Without the images, reproduce every entry exactly.

** Dataset records follows **

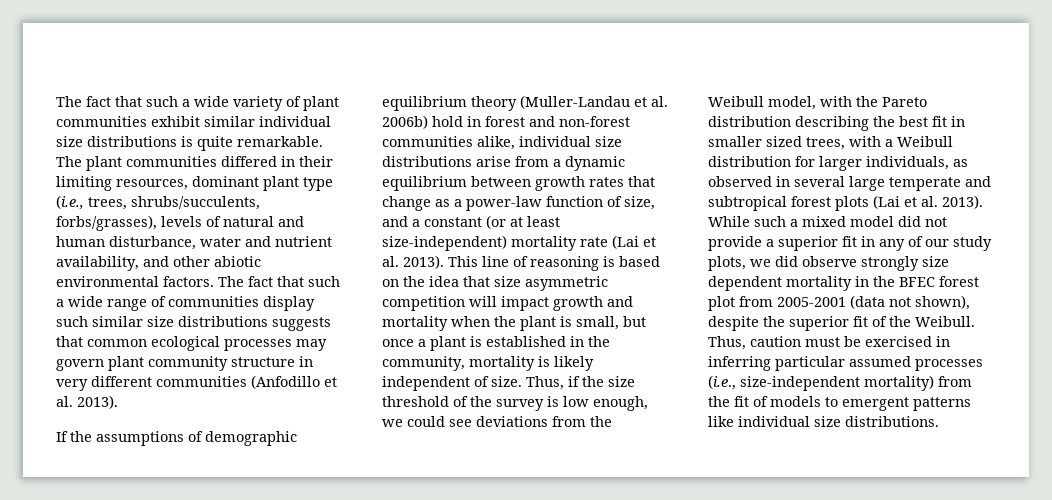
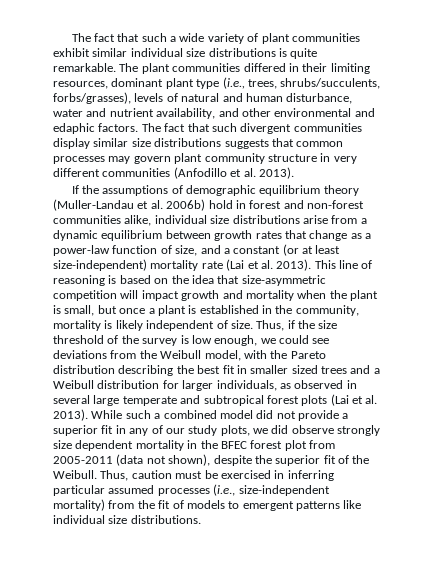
- The plant communities differed in their limiting resources, dominant plant type (i.e., trees, shrubs/succulents, forbs/grasses), levels of natural and human disturbance, water and nutrient availability, and other abiotic environmental factors.
+ The plant communities differed in their limiting resources, dominant plant type (i.e., trees, shrubs/succulents, forbs/grasses), levels of natural and human disturbance, water and nutrient availability, and other environmental and edaphic factors.
- The fact that such a wide range of communities display such similar size distributions suggests that common ecological processes may govern plant community structure in very different communities (Anfodillo et al. 2013).
+ The fact that such divergent communities display similar size distributions suggests that common processes may govern plant community structure in very different communities (Anfodillo et al. 2013).
- This line of reasoning is based on the idea that size asymmetric competition will impact growth and mortality when the plant is small, but once a plant is established in the community, mortality is likely independent of size.
+ This line of reasoning is based on the idea that size-asymmetric competition will impact growth and mortality when the plant is small, but once a plant is established in the community, mortality is likely independent of size.
- Thus, if the size threshold of the survey is low enough, we could see deviations from the Weibull model, with the Pareto distribution describing the best fit in smaller sized trees, with a Weibull distribution for larger individuals, as observed in several large temperate and subtropical forest plots (Lai et al. 2013).
+ Thus, if the size threshold of the survey is low enough, we could see deviations from the Weibull model, with the Pareto distribution describing the best fit in smaller sized trees and a Weibull distribution for larger individuals, as observed in several large temperate and subtropical forest plots (Lai et al. 2013).
- While such a mixed model did not provide a superior fit in any of our study plots, we did observe strongly size dependent mortality in the BFEC forest plot from 2005-2001 (data not shown), despite the superior fit of the Weibull.
+ While such a combined model did not provide a superior fit in any of our study plots, we did observe strongly size dependent mortality in the BFEC forest plot from 2005-2011 (data not shown), despite the superior fit of the Weibull.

** End of Dataset records **

Solution below »
- The plant communities differed in their limiting resources, dominant plant type (i.e., trees, shrubs/succulents, forbs/grasses), levels of natural and human disturbance, water and nutrient availability, and other abiotic environmental factors.
+ The plant communities differed in their limiting resources, dominant plant type (i.e., trees, shrubs/succulents, forbs/grasses), levels of natural and human disturbance, water and nutrient availability, and other environmental and edaphic factors.
- The fact that such a wide range of communities display such similar size distributions suggests that common ecological processes may govern plant community structure in very different communities (Anfodillo et al. 2013).
+ The fact that such divergent communities display similar size distributions suggests that common processes may govern plant community structure in very different communities (Anfodillo et al. 2013).
- This line of reasoning is based on the idea that size asymmetric competition will impact growth and mortality when the plant is small, but once a plant is established in the community, mortality is likely independent of size.
+ This line of reasoning is based on the idea that size-asymmetric competition will impact growth and mortality when the plant is small, but once a plant is established in the community, mortality is likely independent of size.
- Thus, if the size threshold of the survey is low enough, we could see deviations from the Weibull model, with the Pareto distribution describing the best fit in smaller sized trees, with a Weibull distribution for larger individuals, as observed in several large temperate and subtropical forest plots (Lai et al. 2013).
+ Thus, if the size threshold of the survey is low enough, we could see deviations from the Weibull model, with the Pareto distribution describing the best fit in smaller sized trees and a Weibull distribution for larger individuals, as observed in several large temperate and subtropical forest plots (Lai et al. 2013).
- While such a mixed model did not provide a superior fit in any of our study plots, we did observe strongly size dependent mortality in the BFEC forest plot from 2005-2001 (data not shown), despite the superior fit of the Weibull.
+ While such a combined model did not provide a superior fit in any of our study plots, we did observe strongly size dependent mortality in the BFEC forest plot from 2005-2011 (data not shown), despite the superior fit of the Weibull.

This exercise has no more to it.